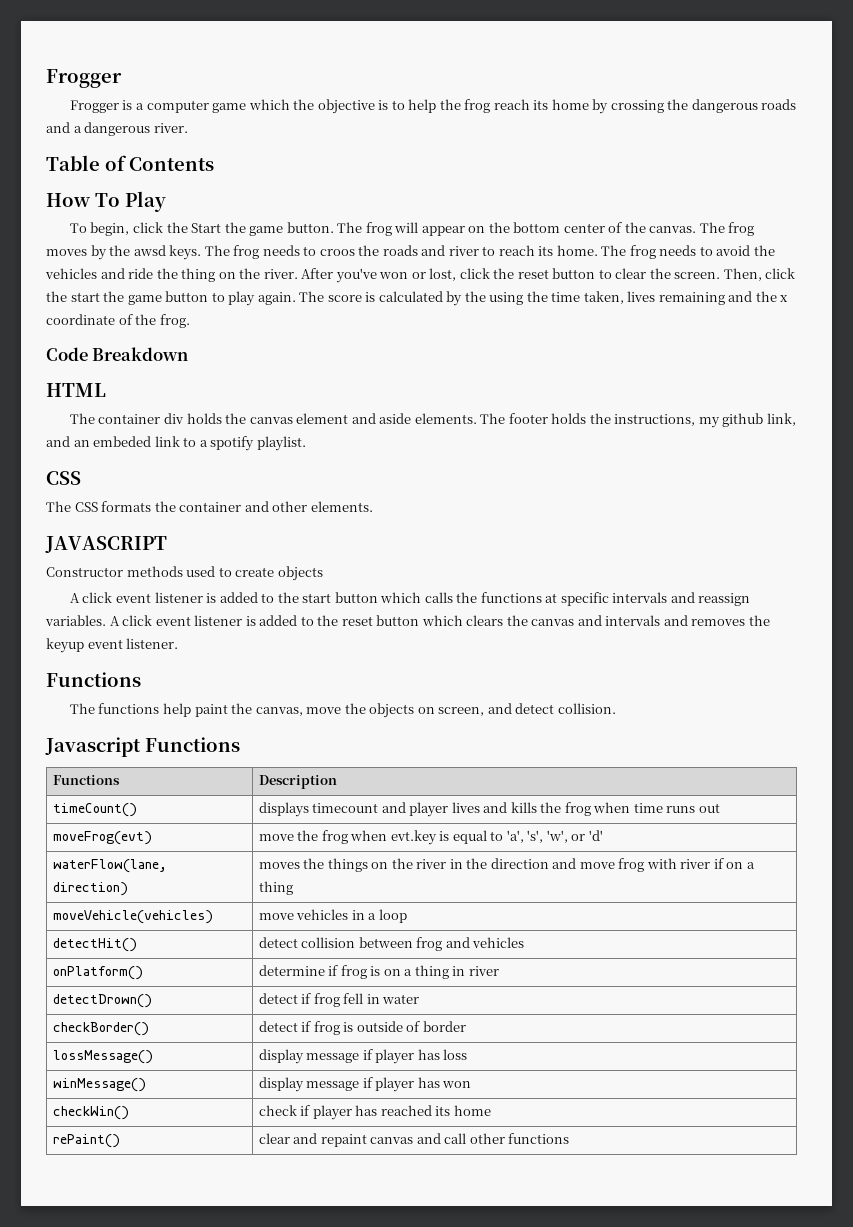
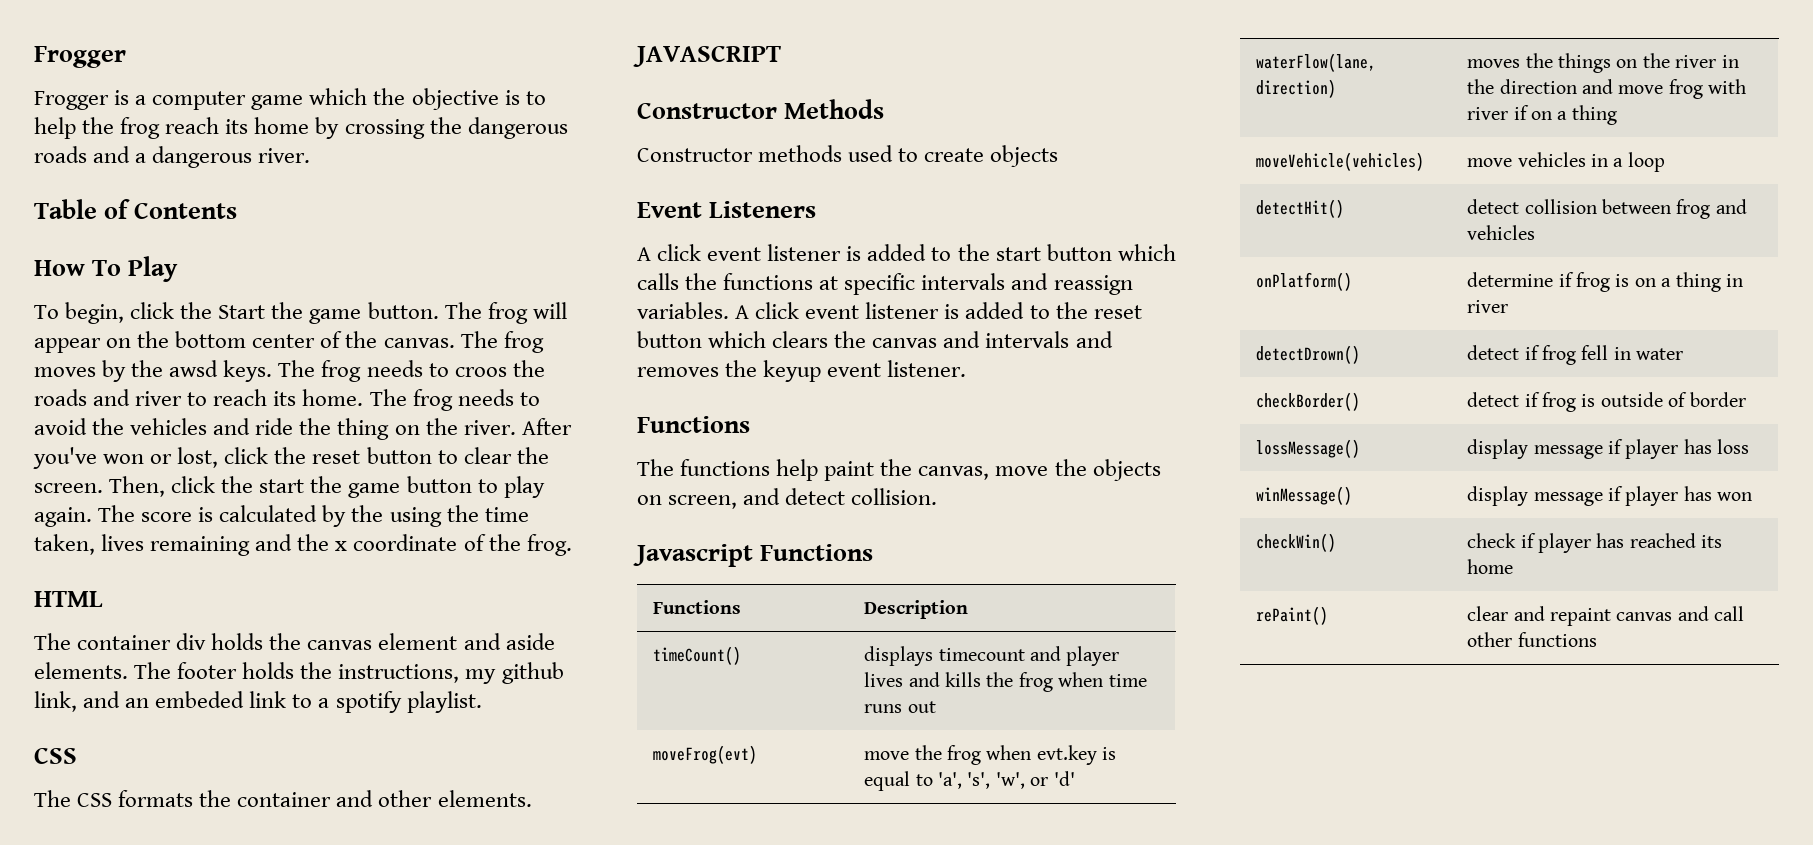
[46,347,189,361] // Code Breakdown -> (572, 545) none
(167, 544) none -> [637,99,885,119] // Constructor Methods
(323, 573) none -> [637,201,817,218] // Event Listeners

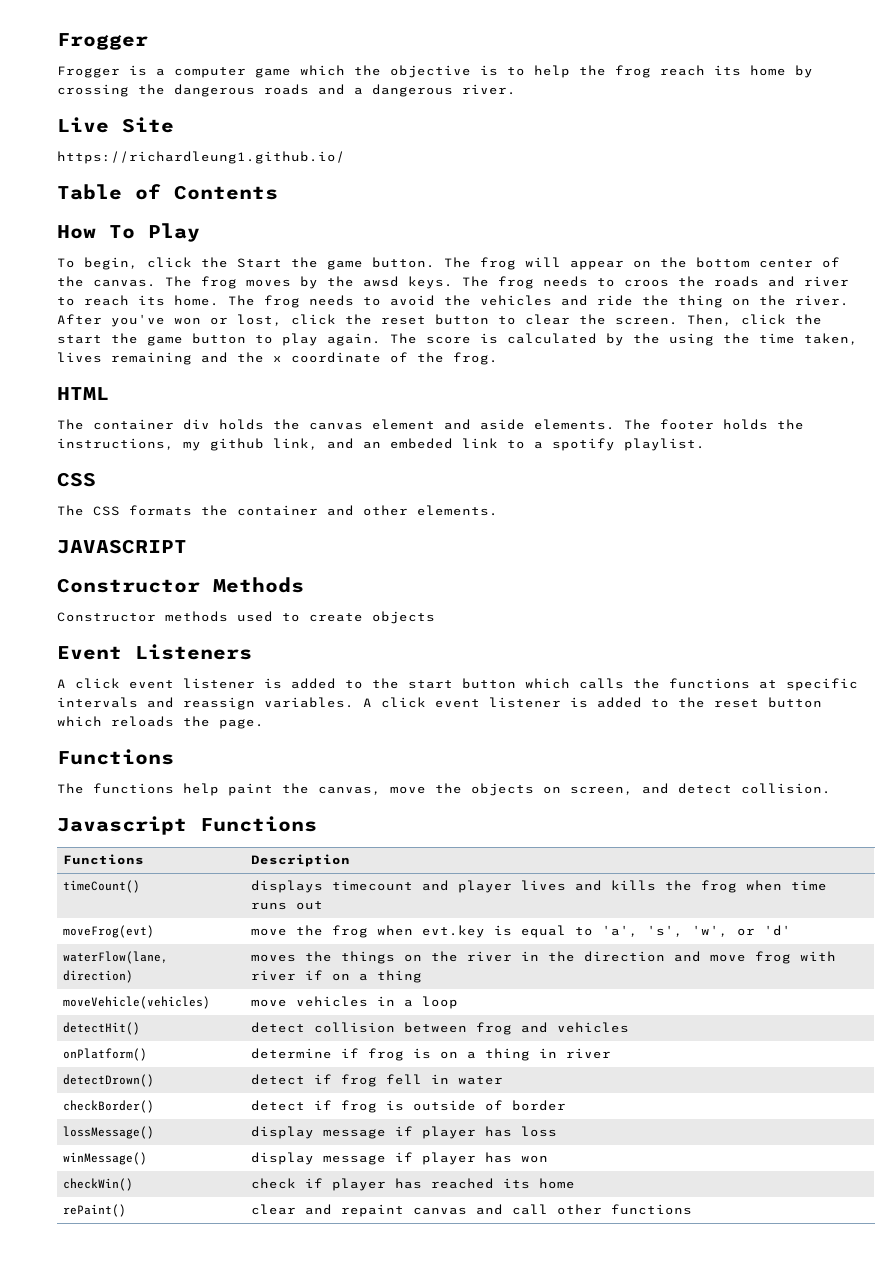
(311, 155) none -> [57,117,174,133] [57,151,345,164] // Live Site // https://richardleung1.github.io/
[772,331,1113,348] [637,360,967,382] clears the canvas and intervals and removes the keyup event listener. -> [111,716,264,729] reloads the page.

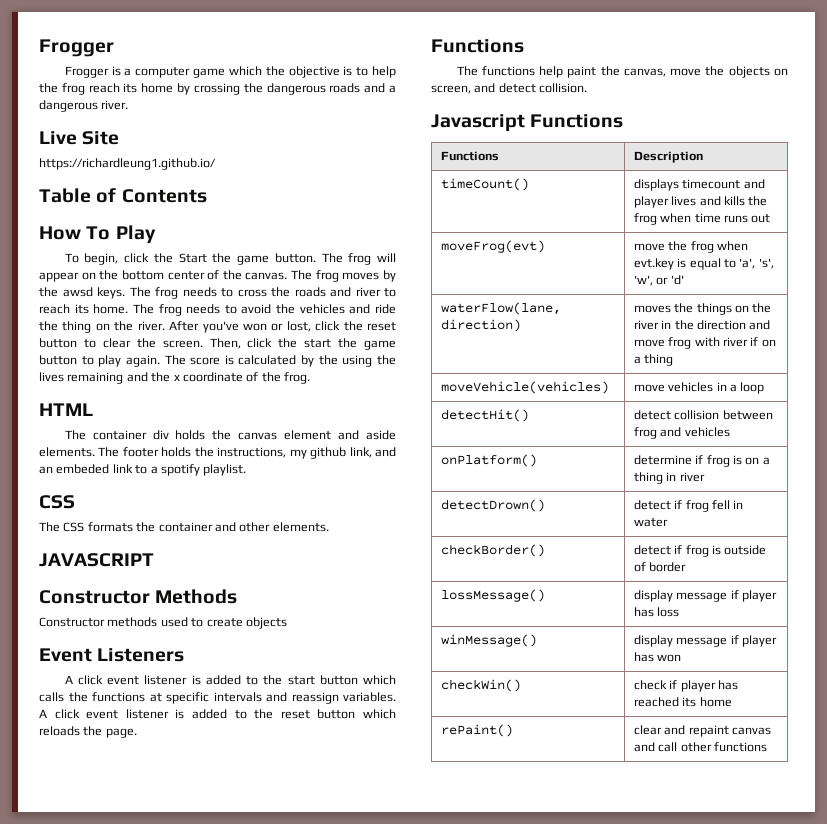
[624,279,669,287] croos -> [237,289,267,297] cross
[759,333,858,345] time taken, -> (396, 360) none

**Exercise**
Your answer should hold only the lines from the one with "[772,331,1113,348] [637,360,967,382] clears" through the final line of the listing above, transcribed exactly and without pictures.

**Answer to this task**
[772,331,1113,348] [637,360,967,382] clears the canvas and intervals and removes the keyup event listener. -> [111,716,264,729] reloads the page.

[624,279,669,287] croos -> [237,289,267,297] cross
[759,333,858,345] time taken, -> (396, 360) none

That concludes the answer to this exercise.